Lanesboro Arts Campus

Lanesboro Arts

Funding Received: 2013
Lanesboro, MN
Funding Period: 1 year and 5 months
May 29, 2014

By Courtney Bergey

When we first began working on the Lanesboro Arts Campus project, I think there was a collective vision of what success could look like—our little town would be a vibrant hub for artists, young families would choose to move here, creative businesses would fill the empty storefronts downtown, and residents would be presented with an ever-flowing stream of opportunities to create, participate, and inspire.

Then, as we started tackling the steps needed for this outcome, the big vision got a little fuzzier. We started dealing with many of the issues our fellow grantees across the country are dealing with: construction delays, tense meetings, skeptical residents, fundraising slumps, and a whole lot of stressful decisions to make. Overall, the Lanesboro Arts Campus project has made steady progress towards completion, but it is hard not to get caught up in the minor setbacks.

We have developed a close working relationship with our City Park Board over the past few months, and will be working with them as we finalize and install our public art and wayfinding signage this summer.

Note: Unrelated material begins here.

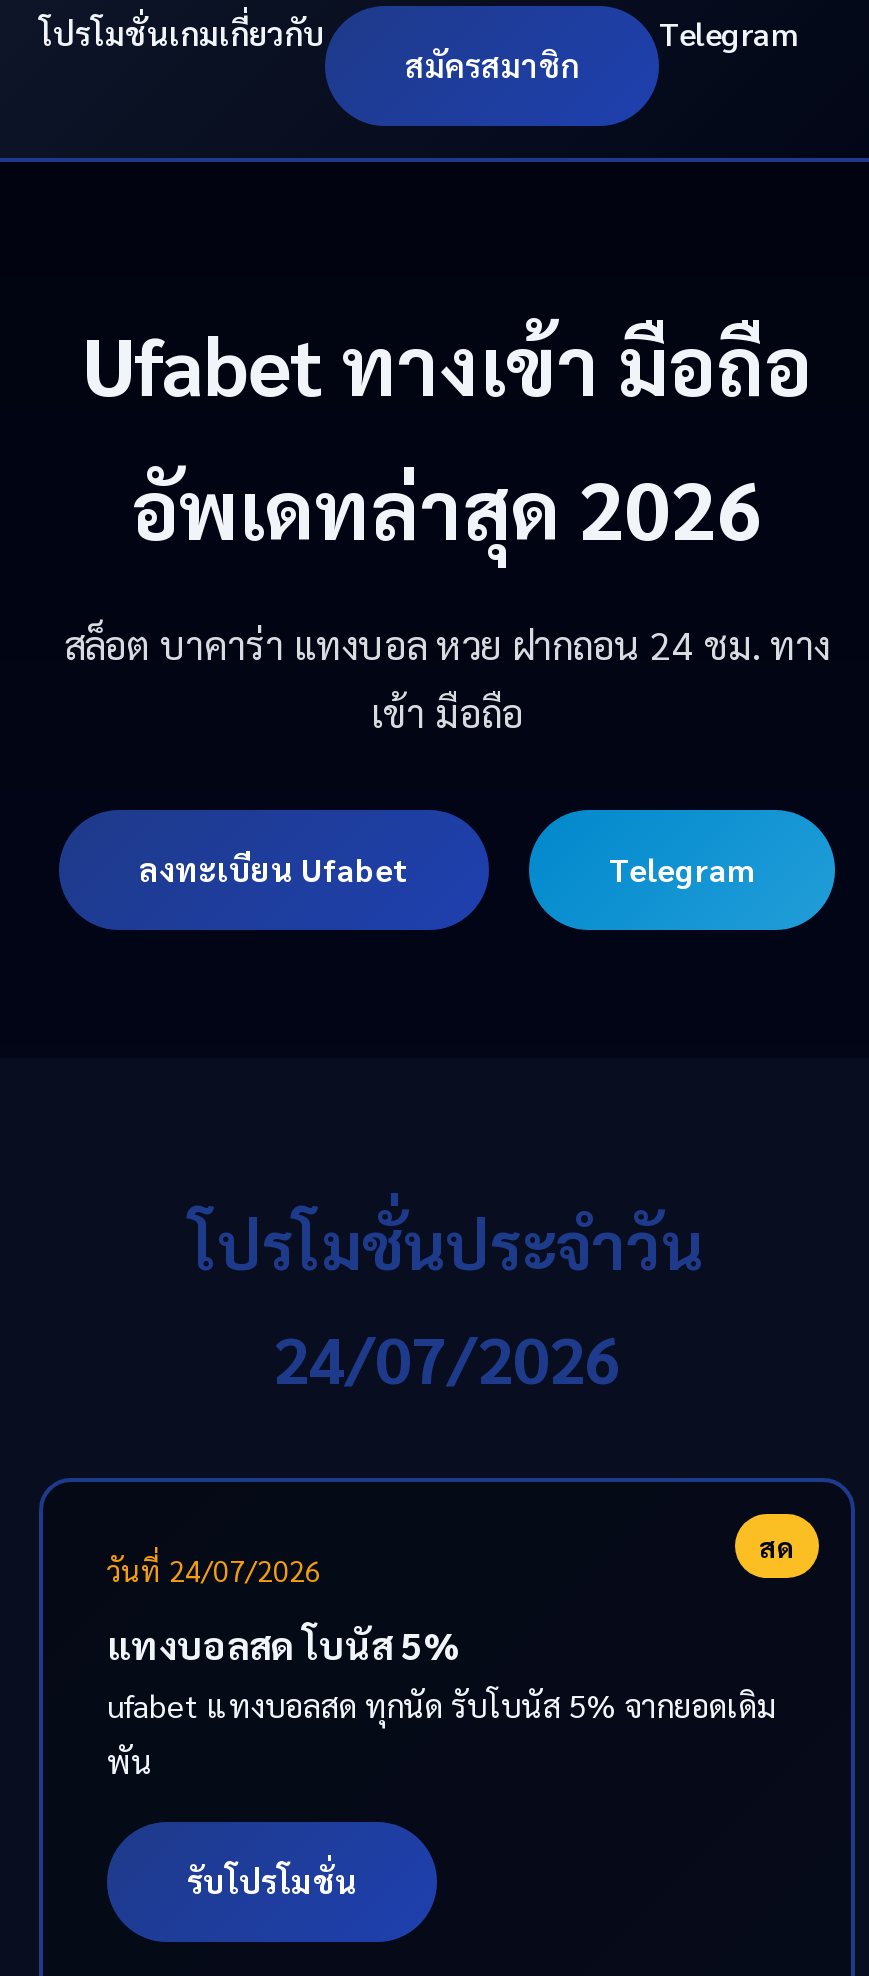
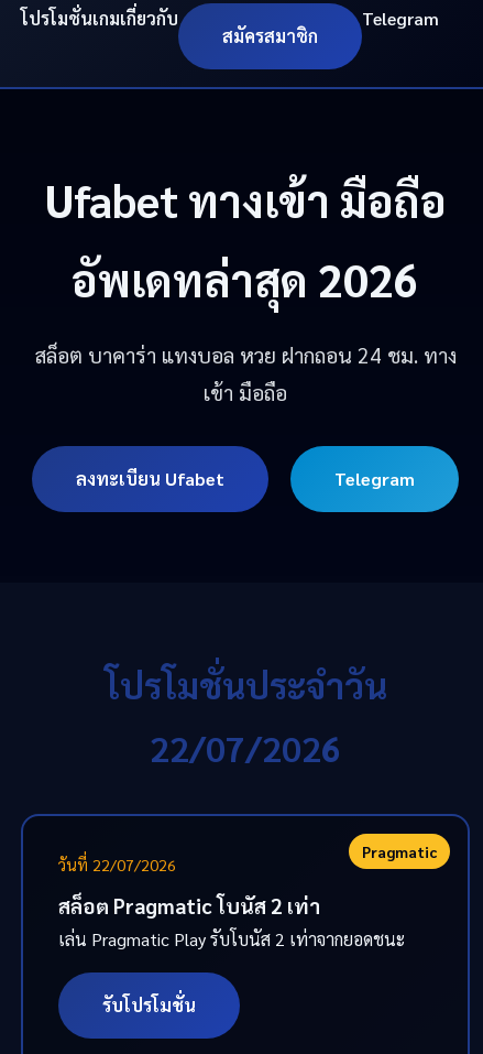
[273,1316,621,1398] 24/07/2026 -> [150,725,341,770] 22/07/2026
[107,1528,795,1588] สด | วันที่ 24/07/2026 -> [58,841,437,874] Pragmatic | วันที่ 22/07/2026
[107,1620,777,1782] แทงบอลสด โบนัส 5% | ufabet แทงบอลสด ทุกนัด รับโบนัส 5% จากยอดเดิม | พัน -> [58,892,405,950] สล็อต Pragmatic โบนัส 2 เท่า | เล่น Pragmatic Play รับโบนัส 2 เท่าจากยอดชนะ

We have set up our online call for Haiku poetry to incorporate into the spaces, and are finalizing concepts for the production of the signage itself. We’ve scheduled a public bronze pour to bring our community into the process of creating sculpture (it’s July 19th if you’re in Lanesboro!), and we’re just starting to tackle details for a Lanesboro Arts Campus Festival in the fall. Construction on our buildings is moving along nicely, and will hopefully be completed by July.

One thing we have learned about working in a rural community is that often it’s best to show, not just tell. We artists can visualize all we want, but unless we can make our philosophies meaningful and progress visible to our constituents, we’re not doing the real, change-making, community-building work we set out to do.

So instead of explaining creative placemaking in lofty “grant speak,” we’ve begun to use our programming to show our community why investing in the arts and public spaces is so valuable. For example, we’ve been brainstorming accessible ways to integrate poetry into our programming as a way to introduce the idea of the Poetry Parking Lot to our community. We developed two new programs that have been relatively low-cost and make a large impact on our audiences:

-- Farmer’s Market Poet-in-Residence: We hired local poet Andrea Becker to set up her typewriter at the Farmer’s Market and create fresh, raw poetry for shoppers. People were delighted at the idea of a custom poem made just for them on a topic of their choice, and putting a real, live poet in a group of farmers made for a fun way to bring the artistic process to the people.

-- We also started a project called Recycled Haiku, in which we set up an old refrigerator door (from our historic theatre, no less) filled with magnetic poetry at community events. We encouraged participants to use the words to create their own Haiku, then “recycle” their words for someone else to use in creating their own poetry. The photo above shows a Recycled Haiku participant at the recent Earth Day Festival in Lanesboro.

Recent Wins
By showing our community the power of public arts engagement, we have seen a number of other initiatives and ideas pop up around town. The local history museum has approached our organization with ideas of integrating a walking tour to highlight the history of Lanesboro. The school has expressed interest in partnering with the project to have students build benches in industrial tech classes and grow native plants through their FFA horticulture program. A local publisher has shown enthusiasm for printing an anthology of the poetry we solicit throughout the year. The Lanesboro Arts Campus has always aimed to be a framework from which other meaningful initiatives can emerge, and seeing that begin to happen has been without a doubt the most rewarding aspect of our work.

Right now, our challenge is finding a way to empower community members to continue generating ideas and see them through without losing sight of our initial vision and frankly, what we’ve been raising money for. Our staff is stretched very thin as it is, so we always need to be careful about fostering new ideas and aiding outside initiatives without sacrificing our own programs.

The new ideas and initiatives sprouting up in our community have provided significant momentum for our project; and not only that, but they have also shown us that the strategies we’re employing have the potential to become a model for other small towns and urban neighborhoods around the nation. Strategies for visually demonstrating the principles of creative placemaking, creating meaningful and fruitful partnerships with local entities, and always keeping the integrity of the community at the center of our goals have become consistent criteria for success in the Lanesboro Arts Campus project.